* _PROBLEM DESCRIPTION_
A faithful copy of the listing below is needed, one that contains no pictures.

* _MATERIAL FOR THE TASK_
+ + +

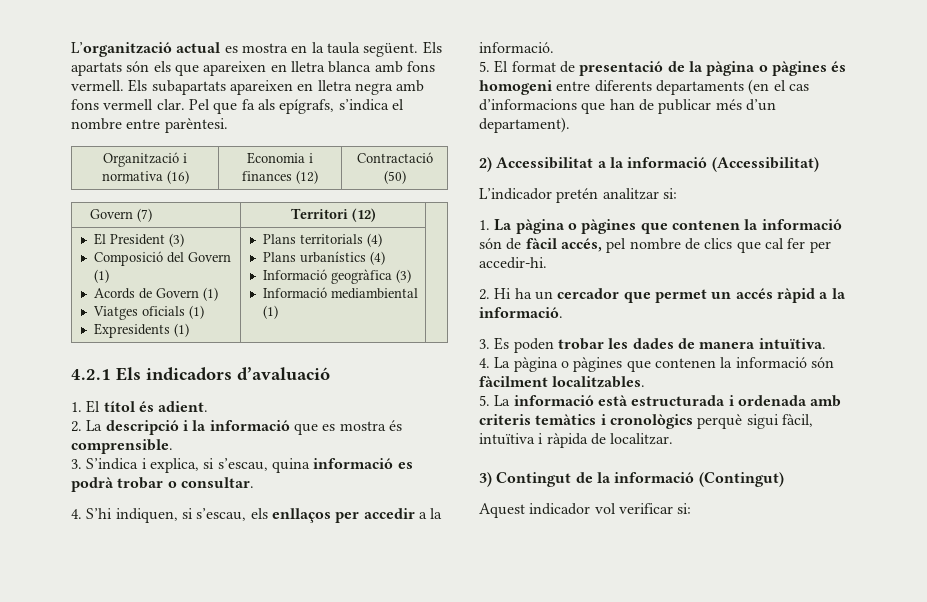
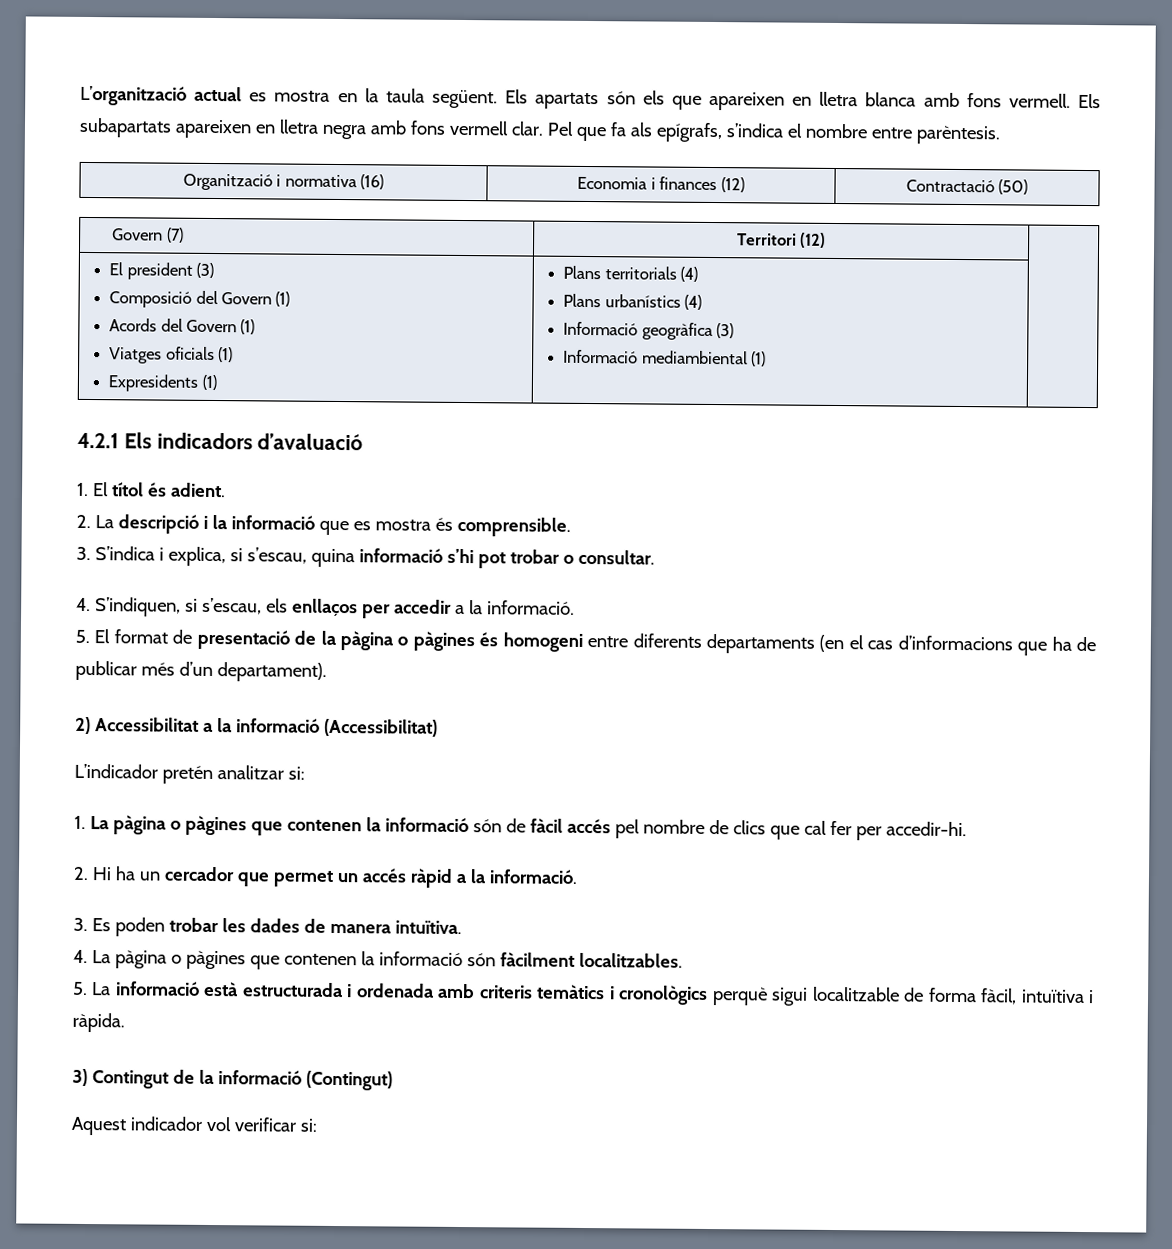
- Pel que fa als epígrafs, s’indica el nombre entre parèntesi.
+ Pel que fa als epígrafs, s’indica el nombre entre parèntesis.
- El President (3)
+ El president (3)
  Composició del Govern (1)
- Acords de Govern (1)
+ Acords del Govern (1)
- 3. S’indica i explica, si s’escau, quina informació es podrà trobar o consultar.
+ 3. S’indica i explica, si s’escau, quina informació s’hi pot trobar o consultar.
- 4. S’hi indiquen, si s’escau, els enllaços per accedir a la informació.
+ 4. S’indiquen, si s’escau, els enllaços per accedir a la informació.
- 5. El format de presentació de la pàgina o pàgines és homogeni entre diferents departaments (en el cas d’informacions que han de publicar més d’un departament).
+ 5. El format de presentació de la pàgina o pàgines és homogeni entre diferents departaments (en el cas d’informacions que ha de publicar més d’un departament).
- 1. La pàgina o pàgines que contenen la informació són de fàcil accés, pel nombre de clics que cal fer per accedir-hi.
+ 1. La pàgina o pàgines que contenen la informació són de fàcil accés pel nombre de clics que cal fer per accedir-hi.
- 5. La informació està estructurada i ordenada amb criteris temàtics i cronològics perquè sigui fàcil, intuïtiva i ràpida de localitzar.
+ 5. La informació està estructurada i ordenada amb criteris temàtics i cronològics perquè sigui localitzable de forma fàcil, intuïtiva i ràpida.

+ + +

* _WRITTEN SOLUTION_
- Pel que fa als epígrafs, s’indica el nombre entre parèntesi.
+ Pel que fa als epígrafs, s’indica el nombre entre parèntesis.
- El President (3)
+ El president (3)
  Composició del Govern (1)
- Acords de Govern (1)
+ Acords del Govern (1)
- 3. S’indica i explica, si s’escau, quina informació es podrà trobar o consultar.
+ 3. S’indica i explica, si s’escau, quina informació s’hi pot trobar o consultar.
- 4. S’hi indiquen, si s’escau, els enllaços per accedir a la informació.
+ 4. S’indiquen, si s’escau, els enllaços per accedir a la informació.
- 5. El format de presentació de la pàgina o pàgines és homogeni entre diferents departaments (en el cas d’informacions que han de publicar més d’un departament).
+ 5. El format de presentació de la pàgina o pàgines és homogeni entre diferents departaments (en el cas d’informacions que ha de publicar més d’un departament).
- 1. La pàgina o pàgines que contenen la informació són de fàcil accés, pel nombre de clics que cal fer per accedir-hi.
+ 1. La pàgina o pàgines que contenen la informació són de fàcil accés pel nombre de clics que cal fer per accedir-hi.
- 5. La informació està estructurada i ordenada amb criteris temàtics i cronològics perquè sigui fàcil, intuïtiva i ràpida de localitzar.
+ 5. La informació està estructurada i ordenada amb criteris temàtics i cronològics perquè sigui localitzable de forma fàcil, intuïtiva i ràpida.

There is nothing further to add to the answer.